Task description
All lines from the one containing "Finsrud ceiling light" to the end of the material are to be given again exactly; leave out every line before it.
-- Supplied material follows --
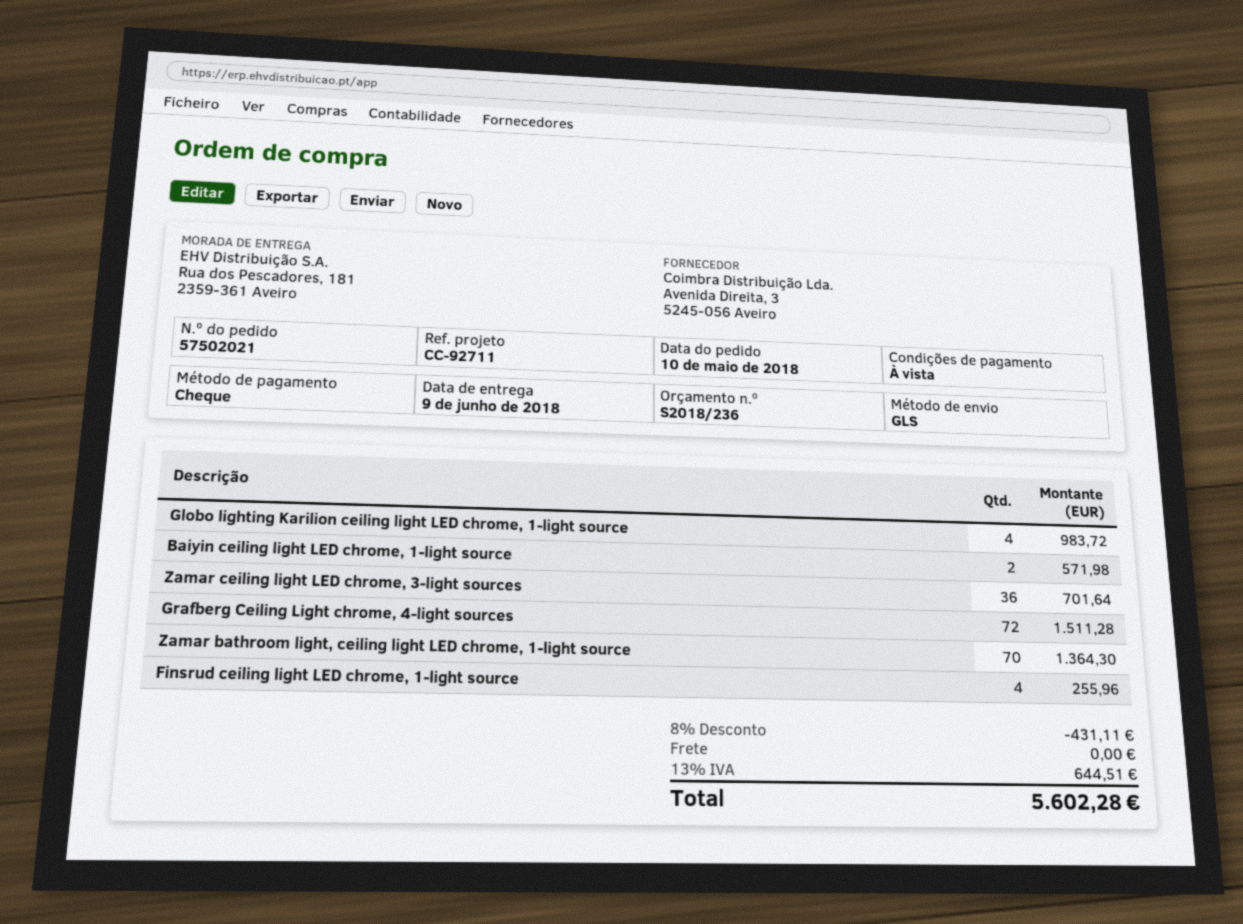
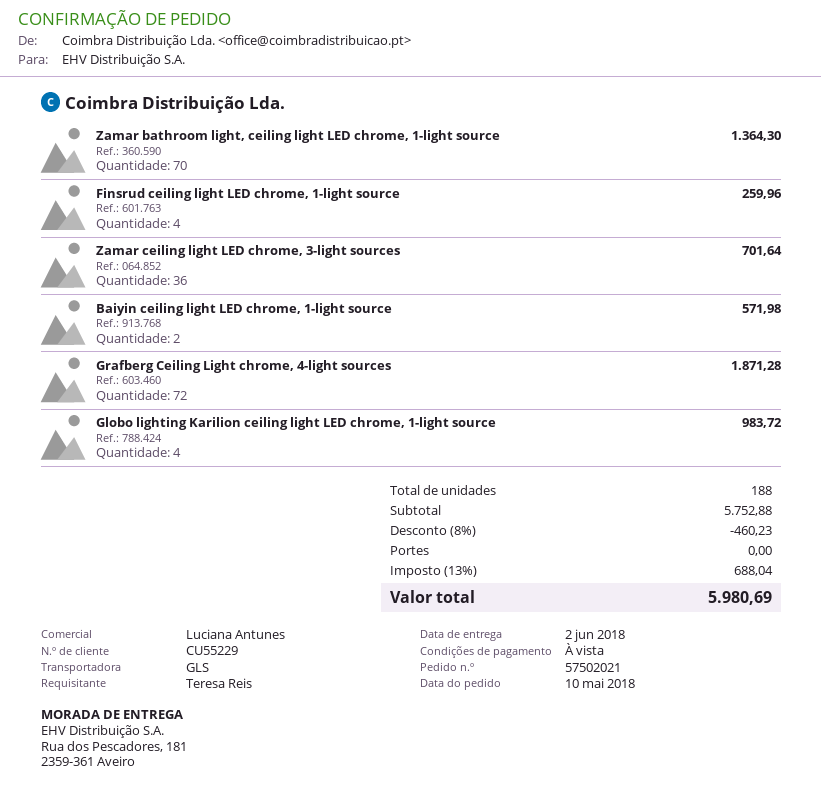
delivery date: 2018-06-09 -> 2018-06-02
Grafberg Ceiling Light chrome, 4-light sources: 72 for 1511.28 -> 72 for 1871.28
Finsrud ceiling light LED chrome, 1-light source: 4 for 255.96 -> 4 for 259.96
discount: 8% = 431.11 -> 8% = 460.23
tax: 13% = 644.51 -> 13% = 688.04
total: 5602.28 -> 5980.69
-- Supplied material concluded --
Output for this task
Finsrud ceiling light LED chrome, 1-light source: 4 for 255.96 -> 4 for 259.96
discount: 8% = 431.11 -> 8% = 460.23
tax: 13% = 644.51 -> 13% = 688.04
total: 5602.28 -> 5980.69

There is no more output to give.